• Assigned task
A verbatim copy of all the data is required; the pictures should not appear in it.

[Recorded data]
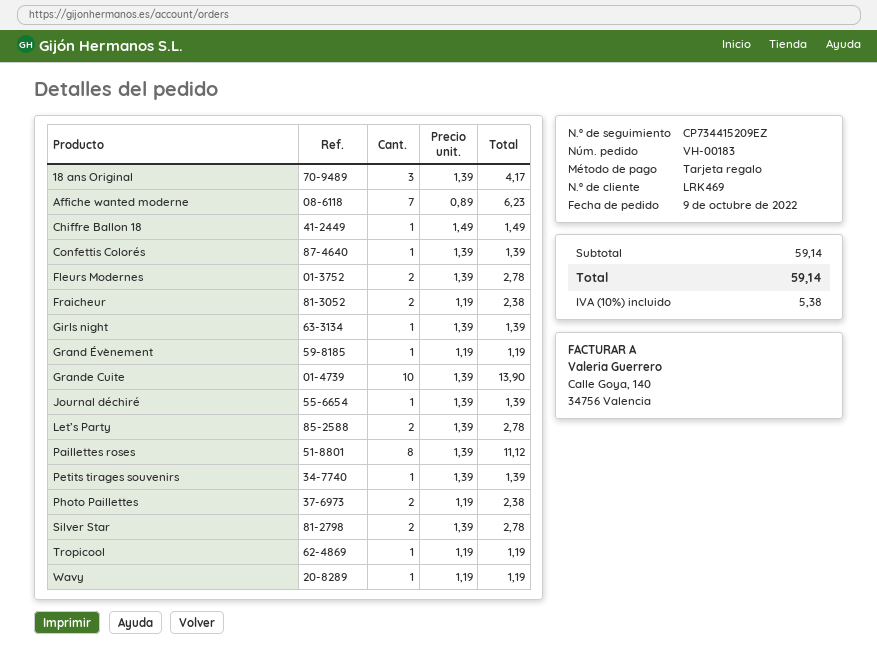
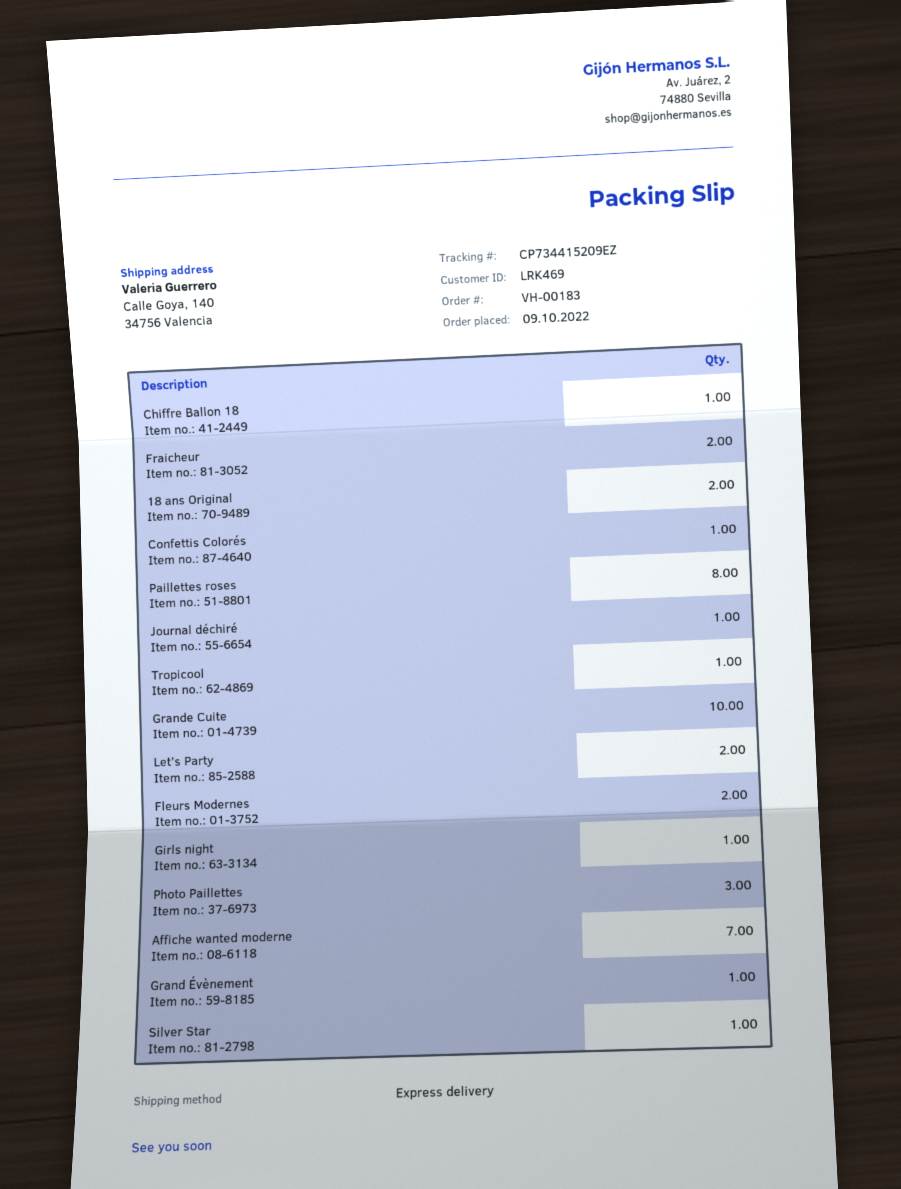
18 ans Original: 3 -> 2
Petits tirages souvenirs: 1 -> none
Photo Paillettes: 2 -> 3
Silver Star: 2 -> 1
Wavy: 1 -> none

• Response area
18 ans Original: 3 -> 2
Petits tirages souvenirs: 1 -> none
Photo Paillettes: 2 -> 3
Silver Star: 2 -> 1
Wavy: 1 -> none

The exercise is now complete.